Es ist nur natürlich, dass er die blauen Samen in sich wachsen lässt, dass er sich mit ihnen vermählt, sie flüsternd seine Windsbräute nennt. Sie helfen ihm, stark zu werden, in der Weite des Himmels zu wachsen, bis zur Orkanstärke anzuschwellen, zu toben – aus reiner Lebensfreude. Dann ziehen sie Wasser mit hinauf, verwirbeln es zu Wolken und bitten Donner und Blitz hinzu, es ihnen gleich zu tun. Mit jagendem Brausen tollen sie dahin, reißen jauchzend an meinen Armen, schütteln all meine Augen wild umher und sausen dann hinab ins Tal. Fahren unter die Dächer des unwissenden Volkes und lassen Regen folgen, der Fluss über die Ufer treten lässt in tosenden, alles verschlingenden Strudeln, bis das erzerne Tönen in den Fluten ertrinkt.

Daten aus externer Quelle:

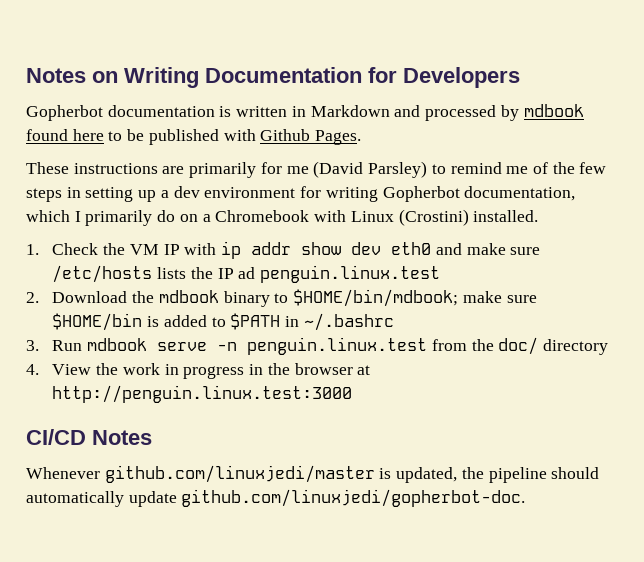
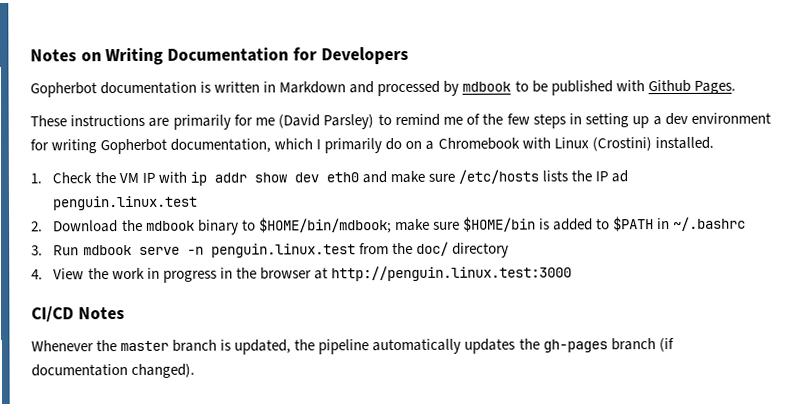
[26,129,104,141] found here -> (512, 86) none
[104,465,375,483] github.com/linuxjedi/master -> [96,339,218,352] the master branch
[551,467,600,479] [26,489,526,507] should automatically update github.com/linuxjedi/gopherbot-doc. -> [372,338,674,355] [31,363,196,378] automatically updates the gh-pages branch (if documentation changed).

Erst dann lassen sie ab, ermüdet vom Spiel mit den Naturgewalten. 

Vielleicht streifen sie noch einmal durch die Wiesen, Wind und seine Braut, spielen im Sonnenlicht oder Mondschein zärtlich miteinander. Und kommen auch bei mir vorbei. 

Meine Augen dürfen heilen, sie sind anders jetzt, mehr dunkelrot als tiefgrün, wenn die Zeit vergeht im Jahreskreis. 

Wind, nun bist du besänftigt. Du hast die Antwort erhalten. Mond, du lächelst. Ihr wisst jetzt, was geschieht in den Nächten, in denen du dein Antlitz vor der Welt verbirgst und Sonne auf der anderen Seite weilt. Das Licht der Sterne reicht hin, zu sehen was sie tun. Und was eure Antwort sein wird. Beim nächsten Mal. Bis sie verstehen und wissen.